Coronary measurements were determined in 20 patients with tortuous coronaries using OCT before and after removal of a supportive guide wire. This phenomenon was further assessed in a coronary model using variable diameters and two different wire weights.
Coronary diameter measurements decreased by 0.1-12% following removal of the guide wire. There was a positive correlation between vessel diameter and effect of guide wire removal. In a model, mean lumen diameter was overestimated by the introduction of tortuosity (flexible wire (FW) vs. supportive wire (SW) for tube sizes 1.7mm: +0-0.1mm vs. +0.1-0.2mm, P=0.31; 2.7mm: +0.02-0.17mm vs. +0.18-0.46mm, P<0.01; 3.2mm: +0.35-0.39mm vs. +0.77-0.91mm, P<0.001; 4.8mm: +0.4-0.69mm vs. +0.88-1.05mm, P<0.001; unpaired t-tests).
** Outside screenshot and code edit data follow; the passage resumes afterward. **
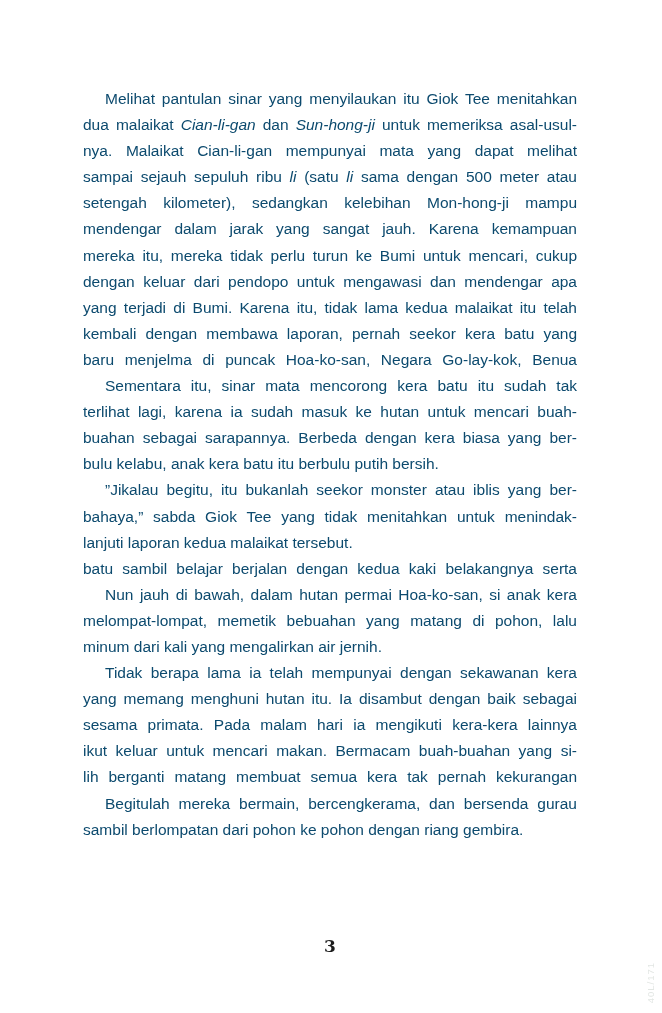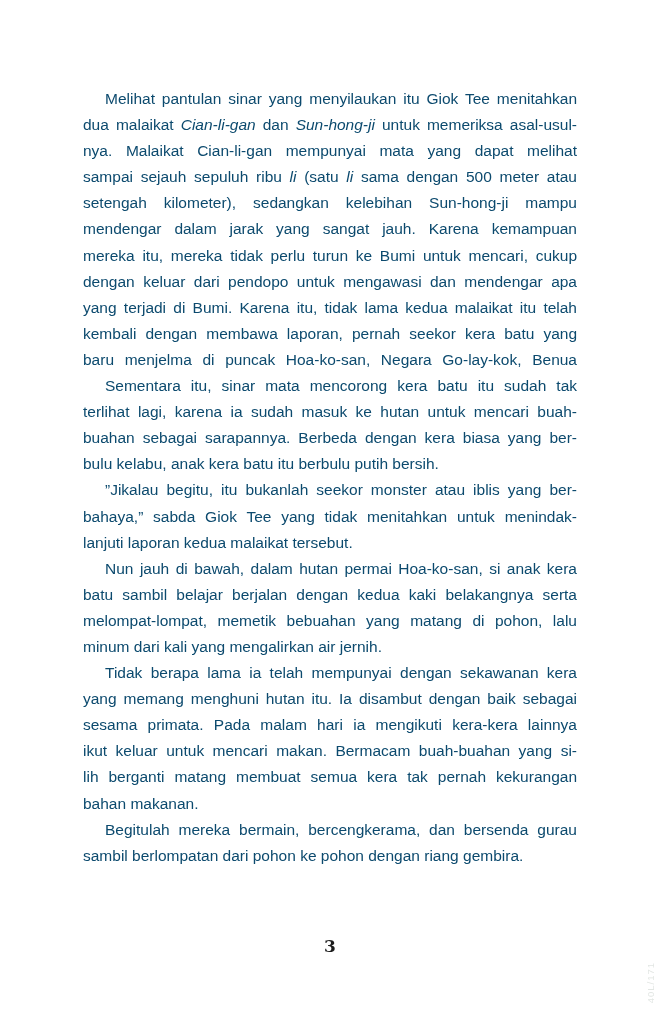--- a/index.html
+++ b/index.html
@@ -65,42 +65,41 @@
 </style>
 </head>
 <body>
 
 <div class="page">
   <div class="text-block" id="text-block">
       <div class="line first"><span>Melihat pantulan sinar yang menyilaukan itu Giok Tee menitahkan</span></div>
       <div class="line"><span>dua malaikat </span><em>Cian-li-gan</em><span> dan </span><em>Sun-hong-ji</em><span> untuk memeriksa asal-usul-</span></div>
       <div class="line"><span>nya. Malaikat Cian-li-gan mempunyai mata yang dapat melihat</span></div>
       <div class="line"><span>sampai sejauh sepuluh ribu </span><em>li</em><span> (satu </span><em>li</em><span> sama dengan 500 meter atau</span></div>
-      <div class="line"><span>setengah kilometer), sedangkan kelebihan Sun-hong-ji mampu</span></div>
+      <div class="line"><span>setengah kilometer), sedangkan kelebihan Mon-hong-ji mampu</span></div>
       <div class="line"><span>mendengar dalam jarak yang sangat jauh. Karena kemampuan</span></div>
       <div class="line"><span>mereka itu, mereka tidak perlu turun ke Bumi untuk mencari, cukup</span></div>
       <div class="line"><span>dengan keluar dari pendopo untuk mengawasi dan mendengar apa</span></div>
       <div class="line"><span>yang terjadi di Bumi. Karena itu, tidak lama kedua malaikat itu telah</span></div>
       <div class="line"><span>kembali dengan membawa laporan, pernah seekor kera batu yang</span></div>
       <div class="line"><span>baru menjelma di puncak Hoa-ko-san, Negara Go-lay-kok, Benua</span></div>
       <div class="line first"><span>Sementara itu, sinar mata mencorong kera batu itu sudah tak</span></div>
       <div class="line"><span>terlihat lagi, karena ia sudah masuk ke hutan untuk mencari buah-</span></div>
       <div class="line"><span>buahan sebagai sarapannya. Berbeda dengan kera biasa yang ber-</span></div>
       <div class="line last"><span>bulu kelabu, anak kera batu itu berbulu putih bersih.</span></div>
       <div class="line first"><span>”Jikalau begitu, itu bukanlah seekor monster atau iblis yang ber-</span></div>
       <div class="line"><span>bahaya,” sabda Giok Tee yang tidak menitahkan untuk menindak-</span></div>
       <div class="line last"><span>lanjuti laporan kedua malaikat tersebut.</span></div>
+      <div class="line"><span>batu sambil belajar berjalan dengan kedua kaki belakangnya serta</span></div>
       <div class="line first"><span>Nun jauh di bawah, dalam hutan permai Hoa-ko-san, si anak kera</span></div>
-      <div class="line"><span>batu sambil belajar berjalan dengan kedua kaki belakangnya serta</span></div>
       <div class="line"><span>melompat-lompat, memetik bebuahan yang matang di pohon, lalu</span></div>
       <div class="line last"><span>minum dari kali yang mengalirkan air jernih.</span></div>
       <div class="line first"><span>Tidak berapa lama ia telah mempunyai dengan sekawanan kera</span></div>
       <div class="line"><span>yang memang menghuni hutan itu. Ia disambut dengan baik sebagai</span></div>
       <div class="line"><span>sesama primata. Pada malam hari ia mengikuti kera-kera lainnya</span></div>
       <div class="line"><span>ikut keluar untuk mencari makan. Bermacam buah-buahan yang si-</span></div>
       <div class="line"><span>lih berganti matang membuat semua kera tak pernah kekurangan</span></div>
-      <div class="line last"><span>bahan makanan.</span></div>
       <div class="line first"><span>Begitulah mereka bermain, bercengkerama, dan bersenda gurau</span></div>
       <div class="line last"><span>sambil berlompatan dari pohon ke pohon dengan riang gembira.</span></div>
     </div>
   <div class="page-number">3</div>
   <div class="watermark">40L/171</div>
 </div>
 
 </body></html>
Overestimation of diameter could be minimised by measuring luminal images with the least eccentric catheter position.
This data suggests that OCT overestimation of diameter should be considered when performing coronary intervention in tortuous vessels. The effect is augmented by increased wire stiffness within the lumen and can be minimised by removal of the guide wire or selecting images with low catheter eccentricity.